What to work on: Print the records below word for word, beginning with the first line and ending once the line containing "<span>Motivaciones sobre el" is printed.
═══ Data listing ═══
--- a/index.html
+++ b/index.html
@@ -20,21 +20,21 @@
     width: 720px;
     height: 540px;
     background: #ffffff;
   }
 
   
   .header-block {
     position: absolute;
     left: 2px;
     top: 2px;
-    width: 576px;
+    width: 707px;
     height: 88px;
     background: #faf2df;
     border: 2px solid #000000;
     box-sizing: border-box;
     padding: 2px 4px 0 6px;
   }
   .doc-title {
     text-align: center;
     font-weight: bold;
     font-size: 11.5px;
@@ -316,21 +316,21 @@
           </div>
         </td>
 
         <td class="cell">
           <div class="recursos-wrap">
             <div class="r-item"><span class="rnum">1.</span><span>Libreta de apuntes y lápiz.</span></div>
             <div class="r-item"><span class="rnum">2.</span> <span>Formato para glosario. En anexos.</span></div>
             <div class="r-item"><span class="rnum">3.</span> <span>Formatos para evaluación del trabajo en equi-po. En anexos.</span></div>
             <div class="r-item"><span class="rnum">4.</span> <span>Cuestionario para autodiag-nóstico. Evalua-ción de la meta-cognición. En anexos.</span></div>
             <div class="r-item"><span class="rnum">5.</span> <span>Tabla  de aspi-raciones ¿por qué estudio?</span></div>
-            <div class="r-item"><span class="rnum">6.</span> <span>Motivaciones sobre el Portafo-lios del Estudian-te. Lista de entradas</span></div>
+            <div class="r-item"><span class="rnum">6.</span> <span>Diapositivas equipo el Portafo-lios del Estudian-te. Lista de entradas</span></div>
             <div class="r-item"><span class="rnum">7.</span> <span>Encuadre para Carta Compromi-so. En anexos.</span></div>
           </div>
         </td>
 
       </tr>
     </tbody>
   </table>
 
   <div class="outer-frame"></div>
═══
Written solution:
--- a/index.html
+++ b/index.html
@@ -20,21 +20,21 @@
     width: 720px;
     height: 540px;
     background: #ffffff;
   }
 
   
   .header-block {
     position: absolute;
     left: 2px;
     top: 2px;
-    width: 576px;
+    width: 707px;
     height: 88px;
     background: #faf2df;
     border: 2px solid #000000;
     box-sizing: border-box;
     padding: 2px 4px 0 6px;
   }
   .doc-title {
     text-align: center;
     font-weight: bold;
     font-size: 11.5px;
@@ -316,21 +316,21 @@
           </div>
         </td>
 
         <td class="cell">
           <div class="recursos-wrap">
             <div class="r-item"><span class="rnum">1.</span><span>Libreta de apuntes y lápiz.</span></div>
             <div class="r-item"><span class="rnum">2.</span> <span>Formato para glosario. En anexos.</span></div>
             <div class="r-item"><span class="rnum">3.</span> <span>Formatos para evaluación del trabajo en equi-po. En anexos.</span></div>
             <div class="r-item"><span class="rnum">4.</span> <span>Cuestionario para autodiag-nóstico. Evalua-ción de la meta-cognición. En anexos.</span></div>
             <div class="r-item"><span class="rnum">5.</span> <span>Tabla  de aspi-raciones ¿por qué estudio?</span></div>
-            <div class="r-item"><span class="rnum">6.</span> <span>Motivaciones sobre el Portafo-lios del Estudian-te. Lista de entradas</span></div>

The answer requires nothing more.